__AIM OF THE TASK__.
Leave out every picture, and return exactly the lines from the line containing "[309,559,341,575] 及时 -> [936,155,968,171] 即使" through the end of the records below, both inclusive.

SUPPLIED RECORDS START

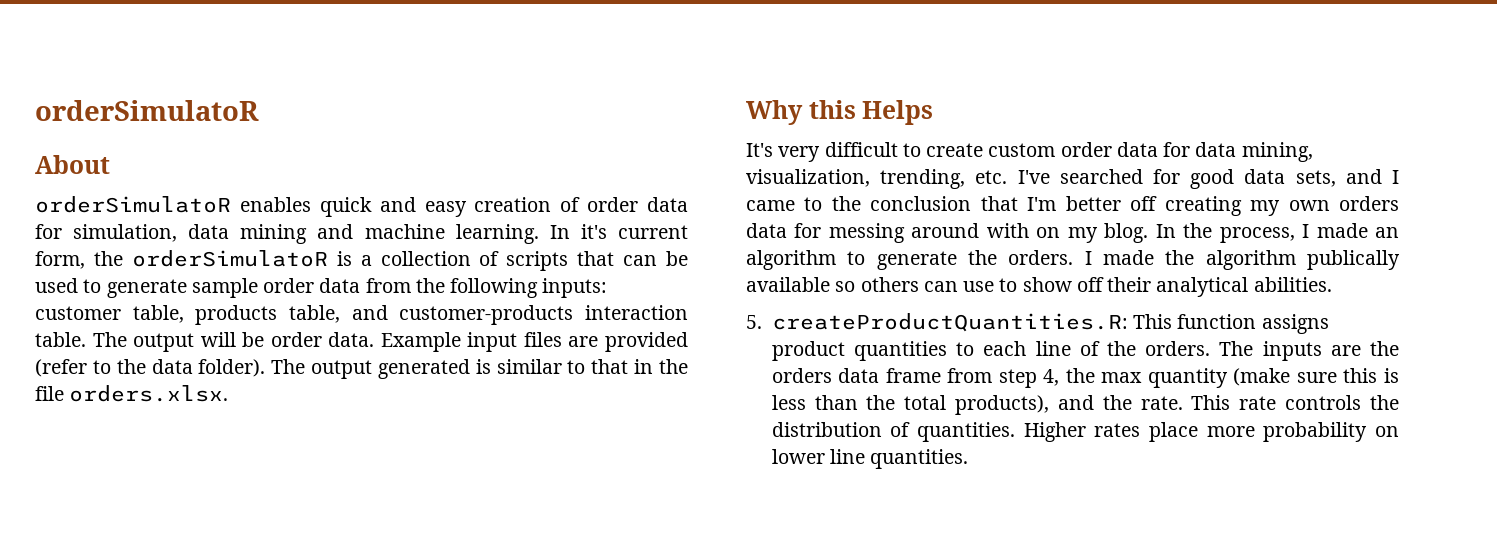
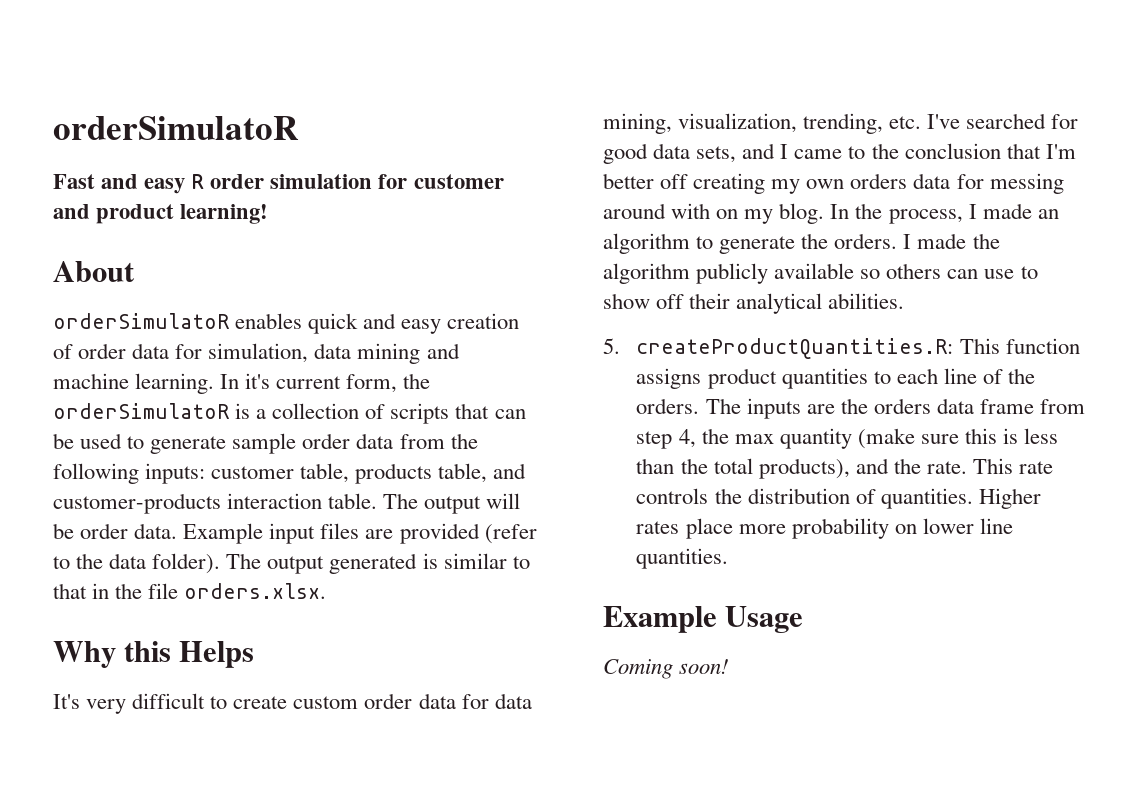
[35,100,259,121] orderSimulatoR -> [53,116,299,140] [53,174,504,194] [53,204,269,224] orderSimulatoR // Fast and easy R order simulation for customer and product learning!
[1307,250,1400,270] publically -> [696,263,769,284] publicly
(969, 459) none -> [603,606,804,633] [603,659,730,679] // Example Usage // Coming soon!

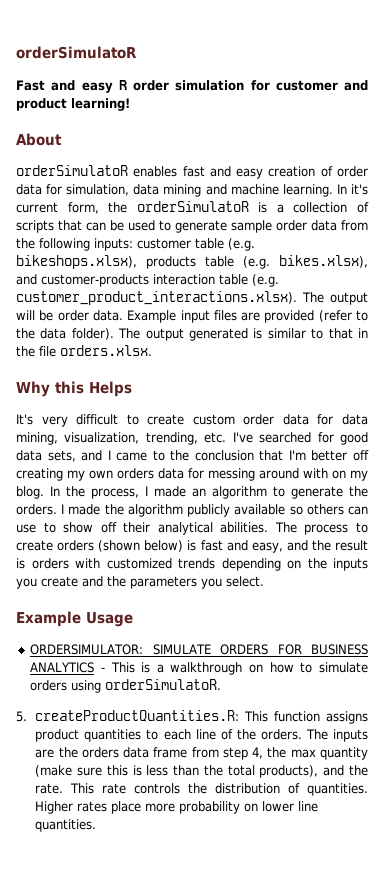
[308,313,359,334] quick -> [182,166,205,177] fast
[300,463,527,484] [53,493,378,514] table, products table, and customer-products interaction table. -> [195,238,255,251] [16,255,368,269] [16,274,279,287] [16,291,297,305] table (e.g. bikeshops.xlsx), products table (e.g. bikes.xlsx), and customer-products interaction table (e.g. customer_product_interactions.xlsx).
(905, 301) none -> [274,522,368,535] [16,540,368,553] [16,558,368,571] [16,576,264,589] [16,611,133,627] [30,644,368,655] [30,662,368,675] [30,679,222,693] The process to create orders (shown below) is fast and easy, and the result is orders with customized trends depending on the inputs you create and the parameters you select. // Example Usage // ORDERSIMULATOR: SIMULATE ORDERS FOR BUSINESS ANALYTICS - This is a walkthrough on how to simulate orders using orderSimulatoR.
[603,606,804,633] [603,659,730,679] // Example Usage // Coming soon! -> (97, 825) none

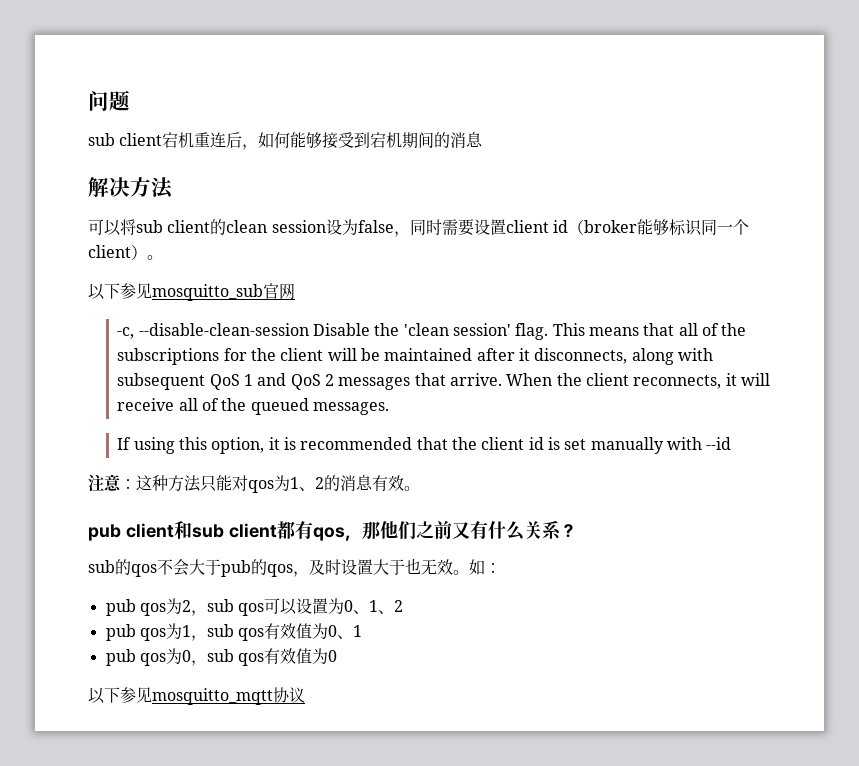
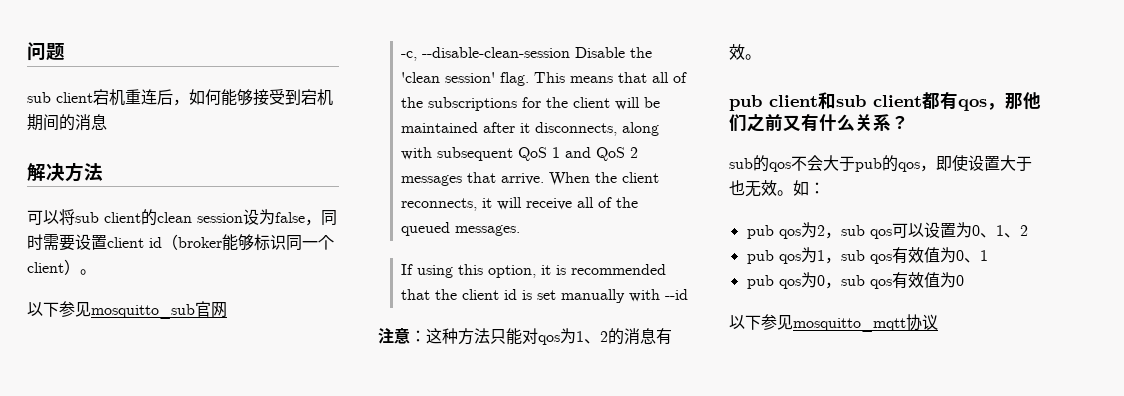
[309,559,341,575] 及时 -> [936,155,968,171] 即使

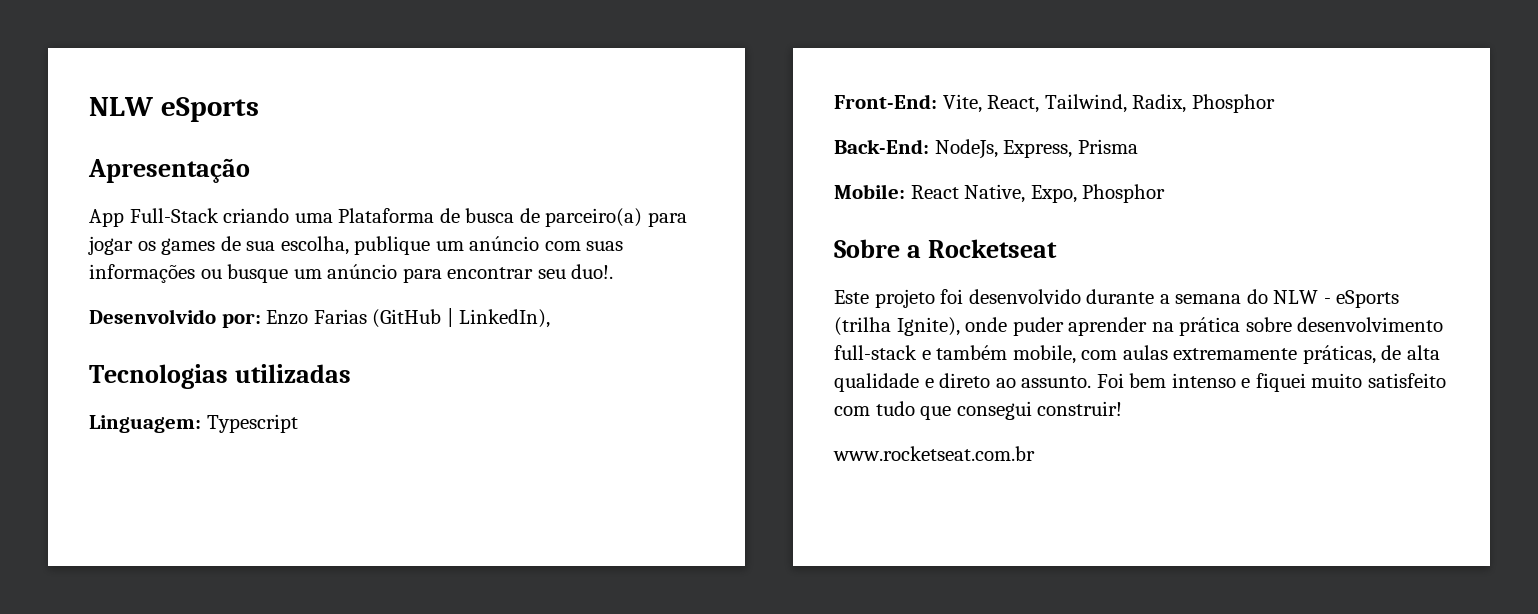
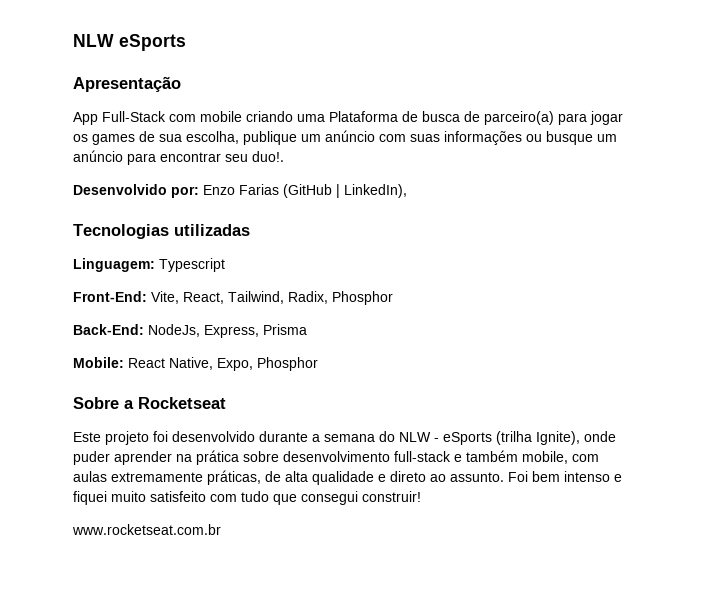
(219, 215) none -> [169,111,242,122] com mobile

SUPPLIED RECORDS END

__REPLY__.
[309,559,341,575] 及时 -> [936,155,968,171] 即使

(219, 215) none -> [169,111,242,122] com mobile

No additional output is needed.